If Wells were starting in the music industry in 2016, would he still want to work at a major label, or would he rather go to a music/tech startup?
“I can’t say a bad word about working for one of the major labels: I spent 20 years in that world and it’s a fantastic meritocracy. If you want to to work hard, go to lots of gigs and be close to the artists then go and work for a major label or an independent – you’ll be well paid but you’re not going to get entrepreneurially wealthy,” he says.
“If you want to get rich and flirt with music, grow a beard and have a nice haircut and work in Hipsterville, it might be worth working for a technology startup. But you’re going to earn peanuts until something happens and even then it’s touch and go.”
“I loved the time I was in the major-labels world, but I’ve genuinely learned more in the last 18 months than I did in the previous 10 years.”
That includes the unhappy period of Crowdmix’s collapse before the commercial launch of its app.
“The Crowdmix business didn’t go bust because it was a bad idea. It went bust because it was badly run. But it was a new business in the ecosystem that was looking to extract value from the conversation around music and remunerate stakeholders around that conversation,” he says.
“It did fix some problems, which is what drew me in. I think there’s an ecosystem around the core business of distribution and listening to music that is undertapped. I still stand by the concept. I really believe that the promise of the platform was great.”

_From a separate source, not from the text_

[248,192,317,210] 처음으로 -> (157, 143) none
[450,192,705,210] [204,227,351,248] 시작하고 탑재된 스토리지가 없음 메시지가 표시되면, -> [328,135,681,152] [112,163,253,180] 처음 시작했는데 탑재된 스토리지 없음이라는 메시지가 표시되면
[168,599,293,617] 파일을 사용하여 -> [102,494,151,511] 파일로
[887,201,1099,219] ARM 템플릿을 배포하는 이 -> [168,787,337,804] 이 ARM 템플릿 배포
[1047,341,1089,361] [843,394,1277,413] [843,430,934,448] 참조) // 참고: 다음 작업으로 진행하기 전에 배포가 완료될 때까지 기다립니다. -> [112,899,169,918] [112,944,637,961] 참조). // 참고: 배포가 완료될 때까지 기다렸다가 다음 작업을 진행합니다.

Like his former UMG colleague Beth Appleton, interviewed elsewhere in this issue, Wells thinks the music industry must not let fear of failure stop it exploring new ideas.
“That’s the way the industry grows, and the way that new businesses are formed and forged. You have to make mistakes. Without being reckless, you have to try things,” he says.
“You can’t get a new idea signed off in triplicate and go off and justify the concept to the board, there’s just not the time. Innovation has got to be done by the people at the front line. You’ve got to allow the skirmishers to skirmish. Allow them to fucking get on with it.”